In this section, Cuddy explores a key theme of the text, Demonstrating Power with Nonverbal Communication. She describes the ways that the body will expand and take up space in response to feelings of personal power but will contract and fold in upon itself with feelings of powerlessness. That outward physical manifestation of our inner experience underscores the body’s influence on the mind. It shows how we communicate the sense of our own power to others nonverbally simply by the way we choose to sit in a chair during a meeting, or how we walk into a room. As Cuddy explains: “Whether temporary or stable, benevolent or sinister, status and power are expressed through evolved nonverbal displays—widespread limbs, enlargement of occupied space, erect posture” (147). Nonverbal communication influences the success of social endeavors, Cuddy argues. She notes that “[n]onverbal behavior operates through many channels—facial expressions, eye movements and gaze, body orientation and posture, hand gestures, walking style, vocal cues such as pitch and volume, and others” (149).

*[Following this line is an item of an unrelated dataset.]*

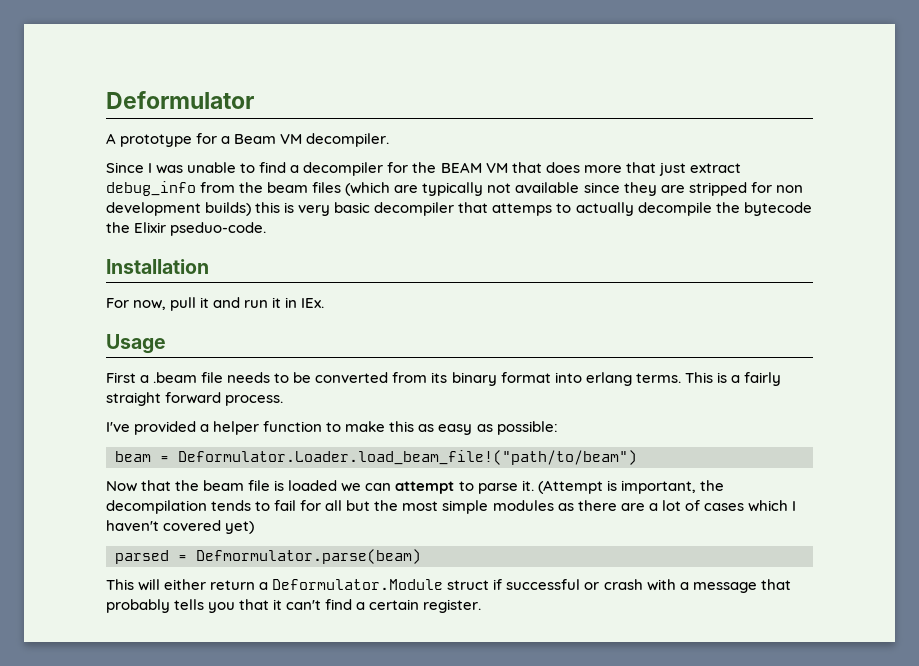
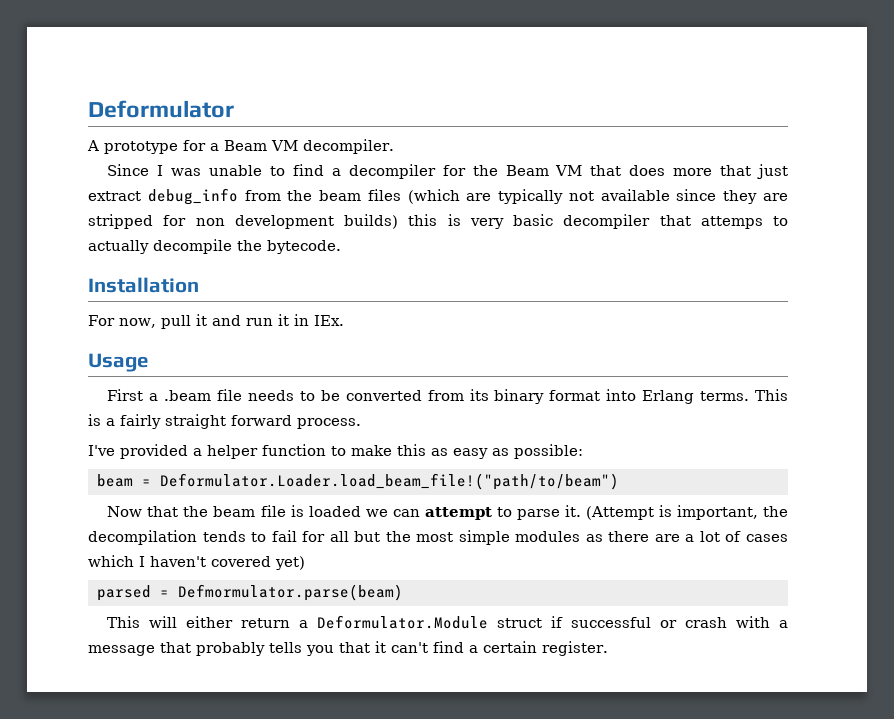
[440,162,482,173] BEAM -> [505,165,549,176] Beam
[743,202,812,216] [106,222,267,236] bytecode the Elixir pseduo-code. -> [267,240,341,254] bytecode.
[585,372,632,386] erlang -> [642,390,695,404] Erlang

When discussing trauma and yoga as a treatment for veterans with PTS, Cuddy reminds the reader of the mind-body connection. Individuals who experienced trauma were able to reconnect with their bodies through the practice of yoga, lessening their experience of anxiety. Cuddy emphasizes how individuals are empowered to control their own emotions when discussing the work of Emma Seppälä: “Understanding that you can control your breathing is a first step in understanding how you can control your anxiety—that you have the tools to do it yourself. When your mind is racing, when something unexpected happens in a social situation, when you don’t know what to do, you know you can calm yourself by controlling your breathing” (185). The interplay between mind and body here is evident.

In Chapter 7, Cuddy significantly digresses when explaining that she was originally skeptical of the benefits of yoga. She writes: “Before going on, I have to come clean. I’m not a yoga person. Until I really dug into the scientific literature on it, I was a skeptic” (184). Cuddy takes two full paragraphs to explain how and why she changed her mind on yoga, a discussion that is not necessary to understand her point. By discussing her initial skepticism, she may be aiming to make her points relatable to similarly skeptical readers.